A third example of Putin’s covert propaganda war is the spreading of rumors about atrocities planned by Ukrainian extremists. In our telephone conversations, acquaintances in Donetsk expressed concerns about tales of poisoned water supply, concentration camps being built outside Donetsk, fascist gunmen lurking in the woods, and pro-Ukrainian circulars poisoned to the touch.
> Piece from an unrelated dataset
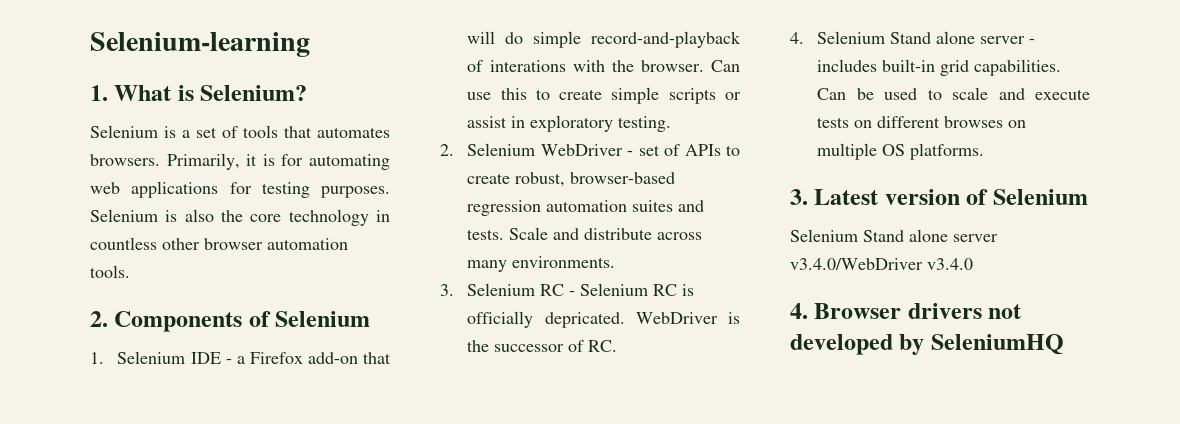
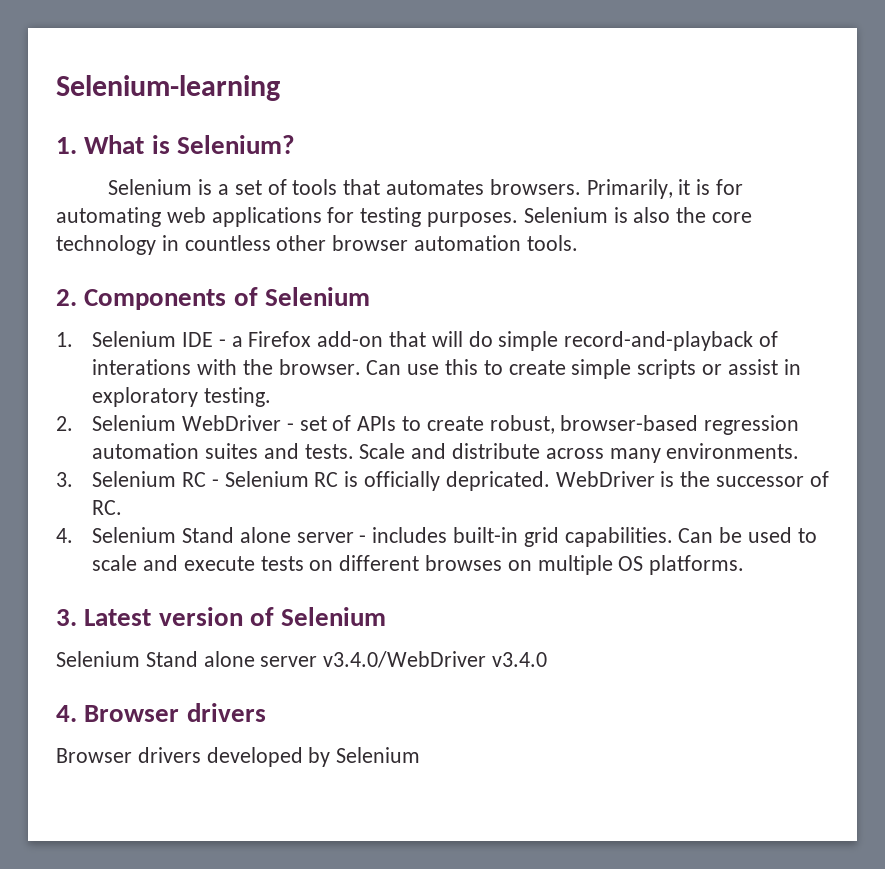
- 4. Browser drivers not developed by SeleniumHQ
+ 4. Browser drivers
+ Browser drivers developed by Selenium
The widespread nature and universality of these rumors is confirmed by the Kyiv Post (See:
Rumors and disinformation push Donetsk residents into wartime siege mentality) which identifies the same rumors told me by anxious Donetsk residents, seeking assurances that they were not for real.
Notably, Putin’s invisible disinformation campaign is a carbon copy of the one Stalin used during the Great Terror (1937-1938) and World War II. During this period, the typewriter was one of the scarcest commodities and fiction writers were in high demand. Imaginative writers used the typewriters to paint lurid descriptions of enemies, conspiracies, and spies, written as confessions handed to the “enemies of the people” to sign. Similarly, the systematic spreading of rumors was part of the Stalinist tool kit. In fact, the stories have not changed over 80 years–the enemy is still poisoning the water, lurking in the woods, and planning atrocities with enemy agents.
It should be noted that Mr. Putin, as a young KGB officer in Berlin, was not an intelligence agent but a disinformation specialist who ran informant networks. He is just putting what he learned in his younger days to use, only now as the head of a nation.
One more word on history: Stalin made sure that a political authority, namely himself, maintained strict control over the secret police. His fear was of a coup by the NKVD (predecessor of the KGB) that would put an unchecked secret policeman in charge. Vladimir Putin would be Stalin’s worst nightmare.